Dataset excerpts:

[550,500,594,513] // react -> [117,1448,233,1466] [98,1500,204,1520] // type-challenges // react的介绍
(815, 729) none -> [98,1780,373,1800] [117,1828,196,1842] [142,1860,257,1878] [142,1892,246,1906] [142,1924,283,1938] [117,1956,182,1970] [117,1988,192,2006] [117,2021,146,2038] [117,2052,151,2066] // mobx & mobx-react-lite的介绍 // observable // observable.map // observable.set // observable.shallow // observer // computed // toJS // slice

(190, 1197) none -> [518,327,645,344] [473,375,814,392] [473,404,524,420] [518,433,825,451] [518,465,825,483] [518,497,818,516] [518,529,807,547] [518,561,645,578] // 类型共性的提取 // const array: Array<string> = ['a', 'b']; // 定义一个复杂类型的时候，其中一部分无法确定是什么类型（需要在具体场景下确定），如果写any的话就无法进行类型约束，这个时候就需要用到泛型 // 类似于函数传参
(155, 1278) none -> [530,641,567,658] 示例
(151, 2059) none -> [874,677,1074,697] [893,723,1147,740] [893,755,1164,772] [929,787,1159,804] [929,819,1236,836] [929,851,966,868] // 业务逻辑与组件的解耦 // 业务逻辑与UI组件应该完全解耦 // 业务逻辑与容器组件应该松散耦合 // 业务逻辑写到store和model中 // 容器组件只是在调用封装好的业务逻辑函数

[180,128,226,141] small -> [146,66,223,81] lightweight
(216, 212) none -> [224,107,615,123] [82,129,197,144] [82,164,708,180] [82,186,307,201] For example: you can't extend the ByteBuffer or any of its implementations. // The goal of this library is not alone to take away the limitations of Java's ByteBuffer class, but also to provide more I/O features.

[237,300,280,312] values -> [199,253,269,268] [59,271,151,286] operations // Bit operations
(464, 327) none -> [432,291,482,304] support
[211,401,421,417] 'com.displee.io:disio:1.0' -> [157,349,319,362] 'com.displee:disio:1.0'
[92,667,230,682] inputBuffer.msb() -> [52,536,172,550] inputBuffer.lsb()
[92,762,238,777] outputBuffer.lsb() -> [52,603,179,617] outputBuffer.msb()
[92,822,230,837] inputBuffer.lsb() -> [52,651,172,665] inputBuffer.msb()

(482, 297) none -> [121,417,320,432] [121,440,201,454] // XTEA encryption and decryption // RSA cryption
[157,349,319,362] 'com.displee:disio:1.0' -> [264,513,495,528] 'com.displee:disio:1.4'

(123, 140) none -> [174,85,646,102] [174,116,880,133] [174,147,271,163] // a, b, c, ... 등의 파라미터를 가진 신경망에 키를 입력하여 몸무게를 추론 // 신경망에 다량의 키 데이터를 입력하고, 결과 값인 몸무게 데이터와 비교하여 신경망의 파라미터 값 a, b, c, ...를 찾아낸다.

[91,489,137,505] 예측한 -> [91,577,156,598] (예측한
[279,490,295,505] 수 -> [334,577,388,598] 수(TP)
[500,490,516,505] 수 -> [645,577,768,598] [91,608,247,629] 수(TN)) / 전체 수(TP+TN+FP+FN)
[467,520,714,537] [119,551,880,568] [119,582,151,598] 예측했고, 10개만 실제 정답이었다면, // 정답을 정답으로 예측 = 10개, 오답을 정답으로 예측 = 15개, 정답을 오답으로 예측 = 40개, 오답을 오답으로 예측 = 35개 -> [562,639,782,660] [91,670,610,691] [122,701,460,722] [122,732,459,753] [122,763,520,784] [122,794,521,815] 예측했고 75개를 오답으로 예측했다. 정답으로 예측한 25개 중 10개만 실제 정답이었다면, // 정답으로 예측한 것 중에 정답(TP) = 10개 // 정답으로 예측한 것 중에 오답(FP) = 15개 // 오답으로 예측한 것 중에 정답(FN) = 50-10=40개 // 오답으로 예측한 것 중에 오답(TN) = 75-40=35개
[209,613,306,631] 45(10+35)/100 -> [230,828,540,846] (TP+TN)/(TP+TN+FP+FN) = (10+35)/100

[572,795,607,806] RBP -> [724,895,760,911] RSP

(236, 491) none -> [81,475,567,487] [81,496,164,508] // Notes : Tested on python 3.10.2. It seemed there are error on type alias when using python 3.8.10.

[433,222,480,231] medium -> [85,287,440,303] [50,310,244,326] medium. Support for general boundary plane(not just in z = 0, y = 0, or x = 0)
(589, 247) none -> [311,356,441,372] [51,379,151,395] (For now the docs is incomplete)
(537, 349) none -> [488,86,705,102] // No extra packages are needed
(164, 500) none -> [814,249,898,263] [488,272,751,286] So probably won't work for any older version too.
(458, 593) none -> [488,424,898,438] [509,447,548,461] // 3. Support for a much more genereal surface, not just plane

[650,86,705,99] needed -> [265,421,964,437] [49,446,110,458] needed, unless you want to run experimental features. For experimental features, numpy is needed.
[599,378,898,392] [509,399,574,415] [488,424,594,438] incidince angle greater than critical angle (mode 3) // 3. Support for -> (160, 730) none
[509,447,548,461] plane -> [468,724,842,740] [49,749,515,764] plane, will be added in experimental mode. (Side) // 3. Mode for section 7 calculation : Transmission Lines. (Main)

■ Exercise: Copy the whole of the data above exactly.

■ Task answer:
[550,500,594,513] // react -> [117,1448,233,1466] [98,1500,204,1520] // type-challenges // react的介绍
(815, 729) none -> [98,1780,373,1800] [117,1828,196,1842] [142,1860,257,1878] [142,1892,246,1906] [142,1924,283,1938] [117,1956,182,1970] [117,1988,192,2006] [117,2021,146,2038] [117,2052,151,2066] // mobx & mobx-react-lite的介绍 // observable // observable.map // observable.set // observable.shallow // observer // computed // toJS // slice

(190, 1197) none -> [518,327,645,344] [473,375,814,392] [473,404,524,420] [518,433,825,451] [518,465,825,483] [518,497,818,516] [518,529,807,547] [518,561,645,578] // 类型共性的提取 // const array: Array<string> = ['a', 'b']; // 定义一个复杂类型的时候，其中一部分无法确定是什么类型（需要在具体场景下确定），如果写any的话就无法进行类型约束，这个时候就需要用到泛型 // 类似于函数传参
(155, 1278) none -> [530,641,567,658] 示例
(151, 2059) none -> [874,677,1074,697] [893,723,1147,740] [893,755,1164,772] [929,787,1159,804] [929,819,1236,836] [929,851,966,868] // 业务逻辑与组件的解耦 // 业务逻辑与UI组件应该完全解耦 // 业务逻辑与容器组件应该松散耦合 // 业务逻辑写到store和model中 // 容器组件只是在调用封装好的业务逻辑函数

[180,128,226,141] small -> [146,66,223,81] lightweight
(216, 212) none -> [224,107,615,123] [82,129,197,144] [82,164,708,180] [82,186,307,201] For example: you can't extend the ByteBuffer or any of its implementations. // The goal of this library is not alone to take away the limitations of Java's ByteBuffer class, but also to provide more I/O features.

[237,300,280,312] values -> [199,253,269,268] [59,271,151,286] operations // Bit operations
(464, 327) none -> [432,291,482,304] support
[211,401,421,417] 'com.displee.io:disio:1.0' -> [157,349,319,362] 'com.displee:disio:1.0'
[92,667,230,682] inputBuffer.msb() -> [52,536,172,550] inputBuffer.lsb()
[92,762,238,777] outputBuffer.lsb() -> [52,603,179,617] outputBuffer.msb()
[92,822,230,837] inputBuffer.lsb() -> [52,651,172,665] inputBuffer.msb()

(482, 297) none -> [121,417,320,432] [121,440,201,454] // XTEA encryption and decryption // RSA cryption
[157,349,319,362] 'com.displee:disio:1.0' -> [264,513,495,528] 'com.displee:disio:1.4'

(123, 140) none -> [174,85,646,102] [174,116,880,133] [174,147,271,163] // a, b, c, ... 등의 파라미터를 가진 신경망에 키를 입력하여 몸무게를 추론 // 신경망에 다량의 키 데이터를 입력하고, 결과 값인 몸무게 데이터와 비교하여 신경망의 파라미터 값 a, b, c, ...를 찾아낸다.

[91,489,137,505] 예측한 -> [91,577,156,598] (예측한
[279,490,295,505] 수 -> [334,577,388,598] 수(TP)
[500,490,516,505] 수 -> [645,577,768,598] [91,608,247,629] 수(TN)) / 전체 수(TP+TN+FP+FN)
[467,520,714,537] [119,551,880,568] [119,582,151,598] 예측했고, 10개만 실제 정답이었다면, // 정답을 정답으로 예측 = 10개, 오답을 정답으로 예측 = 15개, 정답을 오답으로 예측 = 40개, 오답을 오답으로 예측 = 35개 -> [562,639,782,660] [91,670,610,691] [122,701,460,722] [122,732,459,753] [122,763,520,784] [122,794,521,815] 예측했고 75개를 오답으로 예측했다. 정답으로 예측한 25개 중 10개만 실제 정답이었다면, // 정답으로 예측한 것 중에 정답(TP) = 10개 // 정답으로 예측한 것 중에 오답(FP) = 15개 // 오답으로 예측한 것 중에 정답(FN) = 50-10=40개 // 오답으로 예측한 것 중에 오답(TN) = 75-40=35개
[209,613,306,631] 45(10+35)/100 -> [230,828,540,846] (TP+TN)/(TP+TN+FP+FN) = (10+35)/100

[572,795,607,806] RBP -> [724,895,760,911] RSP

(236, 491) none -> [81,475,567,487] [81,496,164,508] // Notes : Tested on python 3.10.2. It seemed there are error on type alias when using python 3.8.10.

[433,222,480,231] medium -> [85,287,440,303] [50,310,244,326] medium. Support for general boundary plane(not just in z = 0, y = 0, or x = 0)
(589, 247) none -> [311,356,441,372] [51,379,151,395] (For now the docs is incomplete)
(537, 349) none -> [488,86,705,102] // No extra packages are needed
(164, 500) none -> [814,249,898,263] [488,272,751,286] So probably won't work for any older version too.
(458, 593) none -> [488,424,898,438] [509,447,548,461] // 3. Support for a much more genereal surface, not just plane

[650,86,705,99] needed -> [265,421,964,437] [49,446,110,458] needed, unless you want to run experimental features. For experimental features, numpy is needed.
[599,378,898,392] [509,399,574,415] [488,424,594,438] incidince angle greater than critical angle (mode 3) // 3. Support for -> (160, 730) none
[509,447,548,461] plane -> [468,724,842,740] [49,749,515,764] plane, will be added in experimental mode. (Side) // 3. Mode for section 7 calculation : Transmission Lines. (Main)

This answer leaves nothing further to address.